- Requirement
Every record below, from the first line to the last, is to be set down again exactly.

(Code change snippets)
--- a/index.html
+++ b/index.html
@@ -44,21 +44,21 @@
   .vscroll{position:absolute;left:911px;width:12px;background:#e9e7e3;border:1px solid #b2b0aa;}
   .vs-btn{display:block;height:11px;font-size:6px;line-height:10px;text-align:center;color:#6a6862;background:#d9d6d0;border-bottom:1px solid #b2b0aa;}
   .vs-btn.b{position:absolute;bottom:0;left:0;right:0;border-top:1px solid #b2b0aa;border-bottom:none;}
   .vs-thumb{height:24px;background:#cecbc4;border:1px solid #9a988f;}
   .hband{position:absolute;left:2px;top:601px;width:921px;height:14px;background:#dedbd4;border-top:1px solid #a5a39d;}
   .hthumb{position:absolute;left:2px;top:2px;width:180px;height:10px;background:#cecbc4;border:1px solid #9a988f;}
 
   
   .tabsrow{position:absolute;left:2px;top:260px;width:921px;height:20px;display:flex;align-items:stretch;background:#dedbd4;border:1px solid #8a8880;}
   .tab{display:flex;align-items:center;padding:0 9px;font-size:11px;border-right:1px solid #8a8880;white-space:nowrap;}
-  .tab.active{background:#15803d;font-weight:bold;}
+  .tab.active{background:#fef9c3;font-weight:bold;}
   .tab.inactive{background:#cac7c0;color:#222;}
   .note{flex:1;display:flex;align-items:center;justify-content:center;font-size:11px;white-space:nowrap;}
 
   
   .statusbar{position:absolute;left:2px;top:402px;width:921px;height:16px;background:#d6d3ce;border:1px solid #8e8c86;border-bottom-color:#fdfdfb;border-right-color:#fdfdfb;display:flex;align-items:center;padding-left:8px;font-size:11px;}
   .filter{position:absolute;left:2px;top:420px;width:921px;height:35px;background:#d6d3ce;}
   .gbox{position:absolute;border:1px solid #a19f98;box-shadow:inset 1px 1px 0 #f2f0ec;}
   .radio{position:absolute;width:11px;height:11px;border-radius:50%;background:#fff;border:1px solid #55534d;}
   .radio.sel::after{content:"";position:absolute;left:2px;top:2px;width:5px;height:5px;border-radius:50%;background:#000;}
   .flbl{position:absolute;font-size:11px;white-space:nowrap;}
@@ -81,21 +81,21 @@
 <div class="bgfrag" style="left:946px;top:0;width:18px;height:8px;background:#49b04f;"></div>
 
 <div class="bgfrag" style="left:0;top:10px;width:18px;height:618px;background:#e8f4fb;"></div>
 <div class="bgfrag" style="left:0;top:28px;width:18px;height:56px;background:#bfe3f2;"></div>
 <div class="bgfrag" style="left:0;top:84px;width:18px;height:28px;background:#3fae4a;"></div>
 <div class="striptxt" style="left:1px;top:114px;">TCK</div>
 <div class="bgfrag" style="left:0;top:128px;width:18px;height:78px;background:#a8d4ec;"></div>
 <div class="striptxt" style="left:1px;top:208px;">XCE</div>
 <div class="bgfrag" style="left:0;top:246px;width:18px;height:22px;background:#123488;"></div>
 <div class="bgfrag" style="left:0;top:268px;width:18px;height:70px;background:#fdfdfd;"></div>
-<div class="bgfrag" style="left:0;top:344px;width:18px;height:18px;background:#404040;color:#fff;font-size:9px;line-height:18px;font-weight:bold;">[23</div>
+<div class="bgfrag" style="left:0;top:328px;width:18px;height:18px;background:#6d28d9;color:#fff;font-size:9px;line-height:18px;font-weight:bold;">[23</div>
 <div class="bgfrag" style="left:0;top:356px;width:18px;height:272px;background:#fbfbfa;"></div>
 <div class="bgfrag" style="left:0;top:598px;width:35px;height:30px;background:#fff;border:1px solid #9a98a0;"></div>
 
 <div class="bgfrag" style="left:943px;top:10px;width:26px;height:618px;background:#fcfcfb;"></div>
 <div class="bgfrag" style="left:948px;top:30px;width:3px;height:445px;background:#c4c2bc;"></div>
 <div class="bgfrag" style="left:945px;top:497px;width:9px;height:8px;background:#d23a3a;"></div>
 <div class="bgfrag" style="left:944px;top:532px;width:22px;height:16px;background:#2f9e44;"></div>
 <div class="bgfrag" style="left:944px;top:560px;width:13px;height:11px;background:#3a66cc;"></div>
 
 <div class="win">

- Exercise answer
--- a/index.html
+++ b/index.html
@@ -44,21 +44,21 @@
   .vscroll{position:absolute;left:911px;width:12px;background:#e9e7e3;border:1px solid #b2b0aa;}
   .vs-btn{display:block;height:11px;font-size:6px;line-height:10px;text-align:center;color:#6a6862;background:#d9d6d0;border-bottom:1px solid #b2b0aa;}
   .vs-btn.b{position:absolute;bottom:0;left:0;right:0;border-top:1px solid #b2b0aa;border-bottom:none;}
   .vs-thumb{height:24px;background:#cecbc4;border:1px solid #9a988f;}
   .hband{position:absolute;left:2px;top:601px;width:921px;height:14px;background:#dedbd4;border-top:1px solid #a5a39d;}
   .hthumb{position:absolute;left:2px;top:2px;width:180px;height:10px;background:#cecbc4;border:1px solid #9a988f;}
 
   
   .tabsrow{position:absolute;left:2px;top:260px;width:921px;height:20px;display:flex;align-items:stretch;background:#dedbd4;border:1px solid #8a8880;}
   .tab{display:flex;align-items:center;padding:0 9px;font-size:11px;border-right:1px solid #8a8880;white-space:nowrap;}
-  .tab.active{background:#15803d;font-weight:bold;}
+  .tab.active{background:#fef9c3;font-weight:bold;}
   .tab.inactive{background:#cac7c0;color:#222;}
   .note{flex:1;display:flex;align-items:center;justify-content:center;font-size:11px;white-space:nowrap;}
 
   
   .statusbar{position:absolute;left:2px;top:402px;width:921px;height:16px;background:#d6d3ce;border:1px solid #8e8c86;border-bottom-color:#fdfdfb;border-right-color:#fdfdfb;display:flex;align-items:center;padding-left:8px;font-size:11px;}
   .filter{position:absolute;left:2px;top:420px;width:921px;height:35px;background:#d6d3ce;}
   .gbox{position:absolute;border:1px solid #a19f98;box-shadow:inset 1px 1px 0 #f2f0ec;}
   .radio{position:absolute;width:11px;height:11px;border-radius:50%;background:#fff;border:1px solid #55534d;}
   .radio.sel::after{content:"";position:absolute;left:2px;top:2px;width:5px;height:5px;border-radius:50%;background:#000;}
   .flbl{position:absolute;font-size:11px;white-space:nowrap;}
@@ -81,21 +81,21 @@
 <div class="bgfrag" style="left:946px;top:0;width:18px;height:8px;background:#49b04f;"></div>
 
 <div class="bgfrag" style="left:0;top:10px;width:18px;height:618px;background:#e8f4fb;"></div>
 <div class="bgfrag" style="left:0;top:28px;width:18px;height:56px;background:#bfe3f2;"></div>
 <div class="bgfrag" style="left:0;top:84px;width:18px;height:28px;background:#3fae4a;"></div>
 <div class="striptxt" style="left:1px;top:114px;">TCK</div>
 <div class="bgfrag" style="left:0;top:128px;width:18px;height:78px;background:#a8d4ec;"></div>
 <div class="striptxt" style="left:1px;top:208px;">XCE</div>
 <div class="bgfrag" style="left:0;top:246px;width:18px;height:22px;background:#123488;"></div>
 <div class="bgfrag" style="left:0;top:268px;width:18px;height:70px;background:#fdfdfd;"></div>
-<div class="bgfrag" style="left:0;top:344px;width:18px;height:18px;background:#404040;color:#fff;font-size:9px;line-height:18px;font-weight:bold;">[23</div>
+<div class="bgfrag" style="left:0;top:328px;width:18px;height:18px;background:#6d28d9;color:#fff;font-size:9px;line-height:18px;font-weight:bold;">[23</div>
 <div class="bgfrag" style="left:0;top:356px;width:18px;height:272px;background:#fbfbfa;"></div>
 <div class="bgfrag" style="left:0;top:598px;width:35px;height:30px;background:#fff;border:1px solid #9a98a0;"></div>
 
 <div class="bgfrag" style="left:943px;top:10px;width:26px;height:618px;background:#fcfcfb;"></div>
 <div class="bgfrag" style="left:948px;top:30px;width:3px;height:445px;background:#c4c2bc;"></div>
 <div class="bgfrag" style="left:945px;top:497px;width:9px;height:8px;background:#d23a3a;"></div>
 <div class="bgfrag" style="left:944px;top:532px;width:22px;height:16px;background:#2f9e44;"></div>
 <div class="bgfrag" style="left:944px;top:560px;width:13px;height:11px;background:#3a66cc;"></div>
 
 <div class="win">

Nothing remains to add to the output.